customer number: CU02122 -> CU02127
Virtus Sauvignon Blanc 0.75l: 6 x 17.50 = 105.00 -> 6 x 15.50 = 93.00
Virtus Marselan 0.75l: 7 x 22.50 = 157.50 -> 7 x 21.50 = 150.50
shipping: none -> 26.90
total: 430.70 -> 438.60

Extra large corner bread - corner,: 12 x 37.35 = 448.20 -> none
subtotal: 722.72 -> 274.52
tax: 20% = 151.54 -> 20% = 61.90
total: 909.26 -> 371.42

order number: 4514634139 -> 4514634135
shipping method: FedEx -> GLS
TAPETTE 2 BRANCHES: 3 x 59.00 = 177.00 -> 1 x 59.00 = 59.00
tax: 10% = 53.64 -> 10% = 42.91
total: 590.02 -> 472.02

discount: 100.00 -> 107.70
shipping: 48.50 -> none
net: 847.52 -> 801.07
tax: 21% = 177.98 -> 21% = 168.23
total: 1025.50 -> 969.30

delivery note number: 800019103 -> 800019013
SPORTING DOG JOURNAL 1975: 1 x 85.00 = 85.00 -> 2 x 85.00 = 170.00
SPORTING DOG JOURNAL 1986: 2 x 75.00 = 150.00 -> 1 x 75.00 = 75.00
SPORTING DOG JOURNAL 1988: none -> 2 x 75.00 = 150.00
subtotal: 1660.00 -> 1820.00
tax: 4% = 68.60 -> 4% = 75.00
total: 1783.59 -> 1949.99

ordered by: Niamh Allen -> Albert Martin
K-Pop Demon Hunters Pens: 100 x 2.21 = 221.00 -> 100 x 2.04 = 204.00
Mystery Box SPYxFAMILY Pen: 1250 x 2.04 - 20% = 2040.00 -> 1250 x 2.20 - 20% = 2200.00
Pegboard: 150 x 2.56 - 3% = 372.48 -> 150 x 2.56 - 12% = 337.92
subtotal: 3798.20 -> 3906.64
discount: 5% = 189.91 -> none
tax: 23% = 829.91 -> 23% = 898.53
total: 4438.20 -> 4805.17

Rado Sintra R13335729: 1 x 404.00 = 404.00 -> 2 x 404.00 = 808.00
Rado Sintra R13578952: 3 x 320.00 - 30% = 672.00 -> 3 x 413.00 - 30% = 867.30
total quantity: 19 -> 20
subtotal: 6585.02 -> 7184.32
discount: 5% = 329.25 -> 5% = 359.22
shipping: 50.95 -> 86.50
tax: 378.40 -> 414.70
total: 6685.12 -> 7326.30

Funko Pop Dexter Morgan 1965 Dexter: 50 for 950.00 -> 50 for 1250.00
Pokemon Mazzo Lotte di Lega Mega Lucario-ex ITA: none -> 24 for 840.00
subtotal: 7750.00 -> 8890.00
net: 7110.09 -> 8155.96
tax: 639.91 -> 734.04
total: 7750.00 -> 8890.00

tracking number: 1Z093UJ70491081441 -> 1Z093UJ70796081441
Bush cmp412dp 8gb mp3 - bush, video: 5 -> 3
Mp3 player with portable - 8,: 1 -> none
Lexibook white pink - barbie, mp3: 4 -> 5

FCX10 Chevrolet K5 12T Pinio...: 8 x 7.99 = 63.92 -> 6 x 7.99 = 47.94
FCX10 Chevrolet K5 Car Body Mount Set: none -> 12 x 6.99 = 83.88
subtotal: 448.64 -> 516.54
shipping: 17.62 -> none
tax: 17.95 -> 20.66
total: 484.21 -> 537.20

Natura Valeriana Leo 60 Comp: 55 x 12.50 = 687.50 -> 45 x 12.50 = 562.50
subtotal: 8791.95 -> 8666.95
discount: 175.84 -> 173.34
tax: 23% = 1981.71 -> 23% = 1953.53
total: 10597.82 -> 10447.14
* * * *
▶ **YOUR TASK**:
Reproduce the records word for word.

▶ **FINAL ANSWER**:
customer number: CU02122 -> CU02127
Virtus Sauvignon Blanc 0.75l: 6 x 17.50 = 105.00 -> 6 x 15.50 = 93.00
Virtus Marselan 0.75l: 7 x 22.50 = 157.50 -> 7 x 21.50 = 150.50
shipping: none -> 26.90
total: 430.70 -> 438.60

Extra large corner bread - corner,: 12 x 37.35 = 448.20 -> none
subtotal: 722.72 -> 274.52
tax: 20% = 151.54 -> 20% = 61.90
total: 909.26 -> 371.42

order number: 4514634139 -> 4514634135
shipping method: FedEx -> GLS
TAPETTE 2 BRANCHES: 3 x 59.00 = 177.00 -> 1 x 59.00 = 59.00
tax: 10% = 53.64 -> 10% = 42.91
total: 590.02 -> 472.02

discount: 100.00 -> 107.70
shipping: 48.50 -> none
net: 847.52 -> 801.07
tax: 21% = 177.98 -> 21% = 168.23
total: 1025.50 -> 969.30

delivery note number: 800019103 -> 800019013
SPORTING DOG JOURNAL 1975: 1 x 85.00 = 85.00 -> 2 x 85.00 = 170.00
SPORTING DOG JOURNAL 1986: 2 x 75.00 = 150.00 -> 1 x 75.00 = 75.00
SPORTING DOG JOURNAL 1988: none -> 2 x 75.00 = 150.00
subtotal: 1660.00 -> 1820.00
tax: 4% = 68.60 -> 4% = 75.00
total: 1783.59 -> 1949.99

ordered by: Niamh Allen -> Albert Martin
K-Pop Demon Hunters Pens: 100 x 2.21 = 221.00 -> 100 x 2.04 = 204.00
Mystery Box SPYxFAMILY Pen: 1250 x 2.04 - 20% = 2040.00 -> 1250 x 2.20 - 20% = 2200.00
Pegboard: 150 x 2.56 - 3% = 372.48 -> 150 x 2.56 - 12% = 337.92
subtotal: 3798.20 -> 3906.64
discount: 5% = 189.91 -> none
tax: 23% = 829.91 -> 23% = 898.53
total: 4438.20 -> 4805.17

Rado Sintra R13335729: 1 x 404.00 = 404.00 -> 2 x 404.00 = 808.00
Rado Sintra R13578952: 3 x 320.00 - 30% = 672.00 -> 3 x 413.00 - 30% = 867.30
total quantity: 19 -> 20
subtotal: 6585.02 -> 7184.32
discount: 5% = 329.25 -> 5% = 359.22
shipping: 50.95 -> 86.50
tax: 378.40 -> 414.70
total: 6685.12 -> 7326.30

Funko Pop Dexter Morgan 1965 Dexter: 50 for 950.00 -> 50 for 1250.00
Pokemon Mazzo Lotte di Lega Mega Lucario-ex ITA: none -> 24 for 840.00
subtotal: 7750.00 -> 8890.00
net: 7110.09 -> 8155.96
tax: 639.91 -> 734.04
total: 7750.00 -> 8890.00

tracking number: 1Z093UJ70491081441 -> 1Z093UJ70796081441
Bush cmp412dp 8gb mp3 - bush, video: 5 -> 3
Mp3 player with portable - 8,: 1 -> none
Lexibook white pink - barbie, mp3: 4 -> 5

FCX10 Chevrolet K5 12T Pinio...: 8 x 7.99 = 63.92 -> 6 x 7.99 = 47.94
FCX10 Chevrolet K5 Car Body Mount Set: none -> 12 x 6.99 = 83.88
subtotal: 448.64 -> 516.54
shipping: 17.62 -> none
tax: 17.95 -> 20.66
total: 484.21 -> 537.20

Natura Valeriana Leo 60 Comp: 55 x 12.50 = 687.50 -> 45 x 12.50 = 562.50
subtotal: 8791.95 -> 8666.95
discount: 175.84 -> 173.34
tax: 23% = 1981.71 -> 23% = 1953.53
total: 10597.82 -> 10447.14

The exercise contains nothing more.